But then what do such things matter when it comes to state expediency? The marriage was a matter of strategic alliance, and the honeymoon at Ludlow was all about Arthur being seen to stake just claim over Wales.  He was  there on royal business to preside over the Council of Wales and the Marches.

The couple were in Ludlow over the winter months, and one wonders how a girl from the sunny warmth of Spain felt to be despatched  to such a union and to such a place. One hopes they found some joy there, although it would have been all too brief. They both fell ill with the highly contagious ‘sweating sickness’ which was sweeping England at this time.  By April 1502 Arthur was dead, and Catherine swiftly rendered a diplomatically inconvenient widow – a pawn in the foreign alliance game.

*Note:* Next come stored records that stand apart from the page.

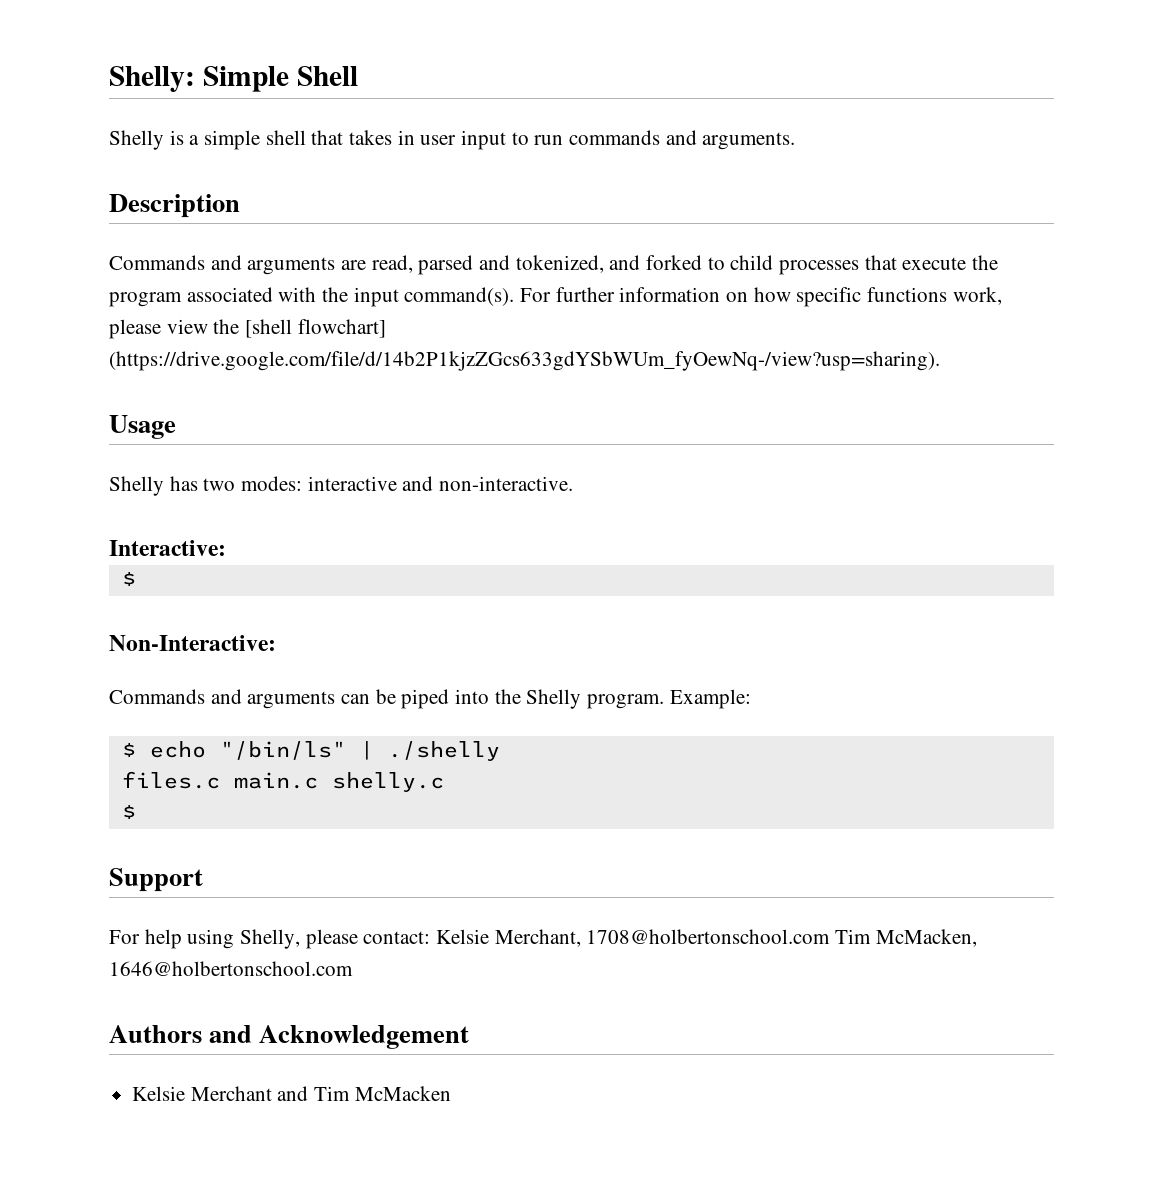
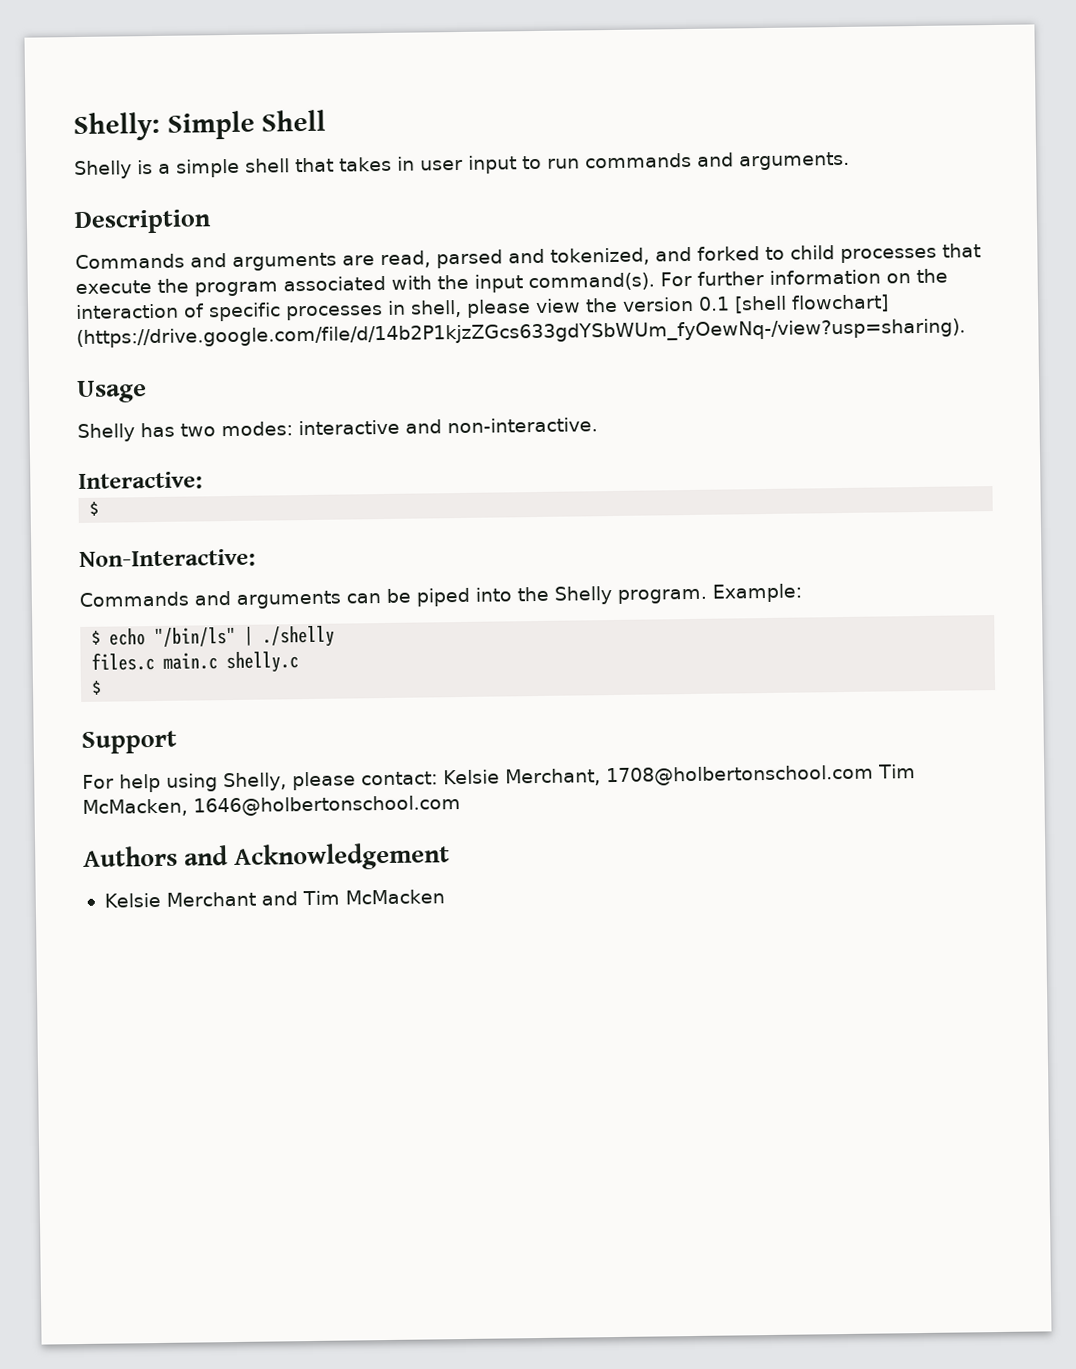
- For further information on how specific functions work, please view the [shell flowchart] (https://drive.google.com/file/d/14b2P1kjzZGcs633gdYSbWUm_fyOewNq-/view?usp=sharing).
+ For further information on the interaction of specific processes in shell, please view the version 0.1 [shell flowchart] (https://drive.google.com/file/d/14b2P1kjzZGcs633gdYSbWUm_fyOewNq-/view?usp=sharing).

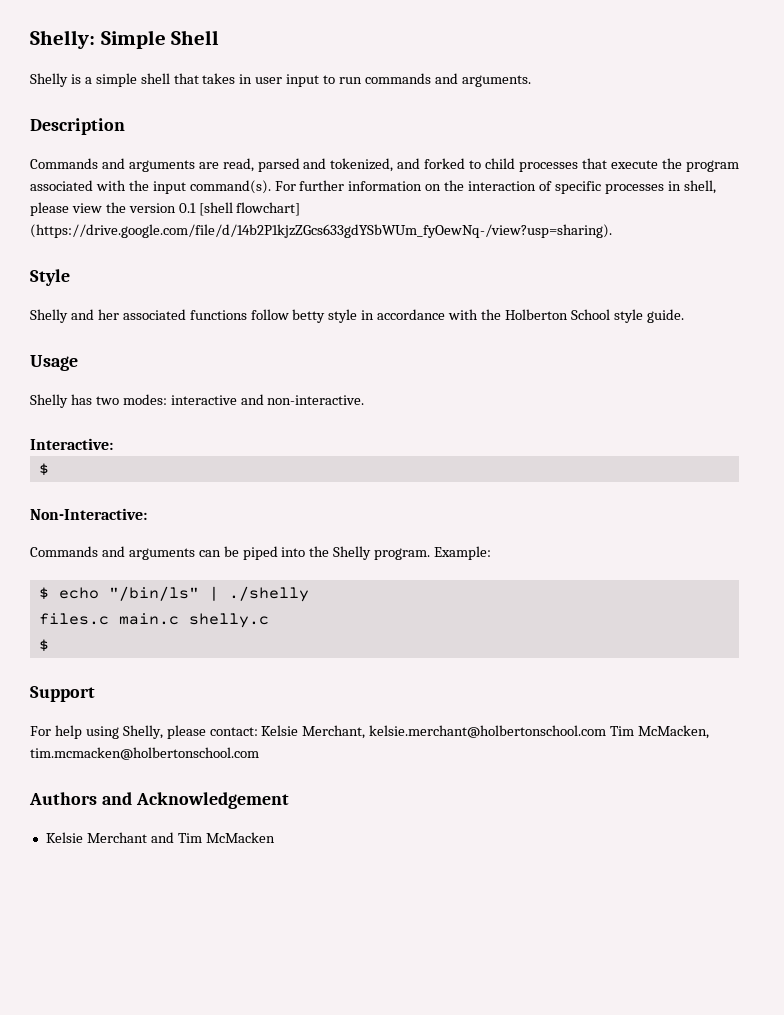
+ Style
+ Shelly and her associated functions follow betty style in accordance with the Holberton School style guide.
- For help using Shelly, please contact: Kelsie Merchant, 1708@holbertonschool.com Tim McMacken, 1646@holbertonschool.com
+ For help using Shelly, please contact: Kelsie Merchant, kelsie.merchant@holbertonschool.com Tim McMacken, tim.mcmacken@holbertonschool.com

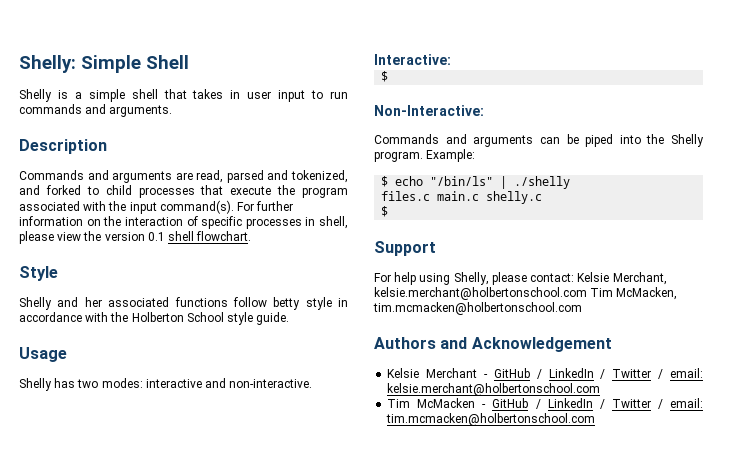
- For further information on the interaction of specific processes in shell, please view the version 0.1 [shell flowchart] (https://drive.google.com/file/d/14b2P1kjzZGcs633gdYSbWUm_fyOewNq-/view?usp=sharing).
+ For further information on the interaction of specific processes in shell, please view the version 0.1 shell flowchart.
- Kelsie Merchant and Tim McMacken
+ Kelsie Merchant - GitHub / LinkedIn / Twitter / email: kelsie.merchant@holbertonschool.com
+ Tim McMacken - GitHub / LinkedIn / Twitter / email: tim.mcmacken@holbertonschool.com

Apart from anything else, there were serious financial implications for Henry VII. Ferdinand had only paid half of Catherine’s 200,000 ducat dowry. Now Henry was faced with returning it, and/or suing for the unpaid portion. So it was that Catherine became betrothed to Henry’s second son, Henry, Duke of York, whom she finally married in 1509, thus becoming the first wife of Henry VIII. For 24 years all went well, and then Ann Boleyn came along and it was all damn lies, character assassination, cruel confinement  and social ostracism for Catherine. A sad end indeed for a Spanish princess, our long-time English queen, and Europe’s first woman ambassador.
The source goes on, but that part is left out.